By Scott Wright, Director, Columban Center for Advocacy and Outreach
On January 6, 2021, America and indeed the world witnessed an unprecedented assault on our democracy and our democratic institutions. Thousands of people, incited to march on the Capitol by the President of the United States, stormed the halls of Congress, trashed, and looted the building, and threatened the safety of House and Senate members, their staffs, and the Vice President of the United States, forcing them to evacuate to safety. Events are still unfolding, as we approach the inauguration of the new President of the United States on January 20.
Such an assault on the Capitol is unprecedented in modern times. It has been characterized by Democrats and Republicans alike, as well as the media and faith leaders, as “an act of sedition,” “an armed insurrection,” “an assault on our democracy,” and “an act of domestic terrorism.”
Six people have died as a result of the assault on the Capitol, including two Capitol police officers, a woman who was shot trying to force her way into the building, and three who died of medical emergencies. We mourn each loss of life, but we condemn in no uncertain terms the violence and racism that incited the assault and resulted in these tragic deaths.
We have for too long seen truth assaulted by public officials, including the President of the United States, the media, and citizens who refuse to take responsibility for their words and actions. The assault on the Capitol was only the culmination of four years of polarization, division, and hatred.
Who is responsible for what took place on January 6? Clearly, those who engaged in acts of violence and destruction, storming the Capitol, bear direct responsibility for their actions and must be held accountable; but President Trump, by his tolerance, encouragement, and incitement of groups dedicated to racist hatred and violence, is responsible and must be held accountable as well.
There is no place for violence and the systemic racism that fuels it in our nation, especially when political leaders and the media perpetuate lies and incite assaults on our democracy and our democratic traditions. Words matter, and character matters, and when words are used to condone, tolerate, encourage, or incite hatred and violence, it must be condemned. Silence in the face of grave injustice and violence is complicity.
Systemic racism is deeply embedded in our nation’s history; its violence is deeply embedded in our social, economic, and political institutions, and its narrative proliferates in our culture and media. It is a soul sickness that affects all of us, sowing the seeds of hatred and racist violence.

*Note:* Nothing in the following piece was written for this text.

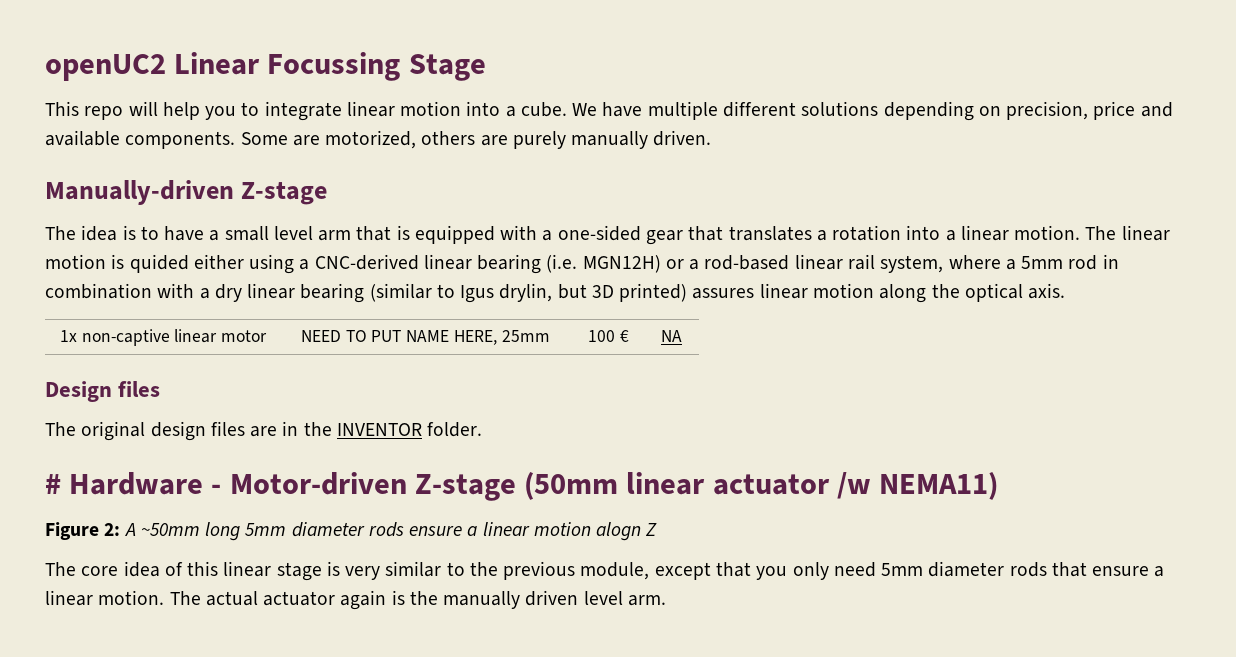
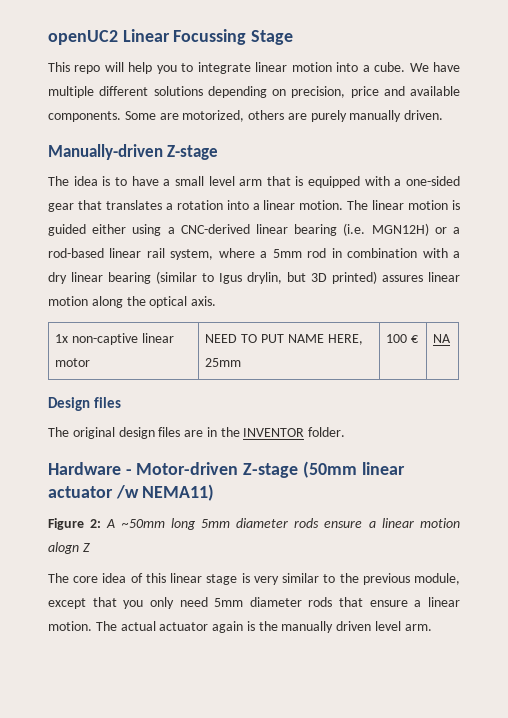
[129,254,189,273] quided -> [48,224,86,236] guided
[45,474,61,494] # -> (346, 432) none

President Trump, by condoning the violence and racist rhetoric of white nationalist and white supremacist groups in Charlottesville, Virginia on August 12, 2017, sowed the seeds of the racist and insurrectionist violence of those who stormed the Capitol on January 6, 2021. We are shocked, but we should not be surprised. “Those who sow the wind, will reap the whirlwind” (Hosea 8:7).
If Black Lives Matter activists had assaulted the Capitol in the way that white nationalists and white racists had done, the response of the police would have been very different.
For the past four years, and before, we have seen an assault on the life and dignity of human beings who bear within them the very “image and likeness of God”; and what we have seen is deeply troubling: African Americans have been murdered by racist police, Latino immigrant children have been separated from their parents and caged in detention, Native Americans have seen their lands and waters exploited by corporations for profit, women have been publicly disparaged and sexual assault has gone unpunished, and nearly 400,000 people have died from the Corona virus.
The new Administration and the new Congress provide us with an opportunity to change course, to boldly address both the systemic roots of racism and racial inequality in our country, as well as the global pandemic and the urgent needs of our people for economic security and employment.
Soon we will commemorate the life of Dr. Martin Luther King, Jr. Let us rededicate ourselves to his vision and legacy of Gospel nonviolence and take to heart his call to stand up for justice, stand up for peace, and join hands in a common struggle to abolish the systemic racism, poverty, and violence that threatens to tear our nation apart.
We must begin again the difficult work of healing our nation, and reach across political, ideological, and racial divides to seek reconciliation, based on truth and justice, and the firm faith that we are all sisters and brothers, children of one God, sharing a common home.
Pope Francis has repeatedly invited us to see that everything is interconnected, and we are all members of one human family: “There are no frontiers or barriers, political or social, behind which we can hide, still less is there room for the globalization of indifference” (Laudato Si’ 52).
Six months ago, Representative John Lewis, who was brutally beaten on the civil rights march in Selma, Alabama in 1965, wrote in his last will and testament: “When you see something that is not right, you must say something. You must do something. Democracy is not a state. It is an act, and each generation must do its part to help build what we called the Beloved Community, a nation and world society at peace with itself … Though I am gone, I urge you to answer the highest calling of your heart and stand up for what you truly believe.”
Together, we must redeem the soul of America.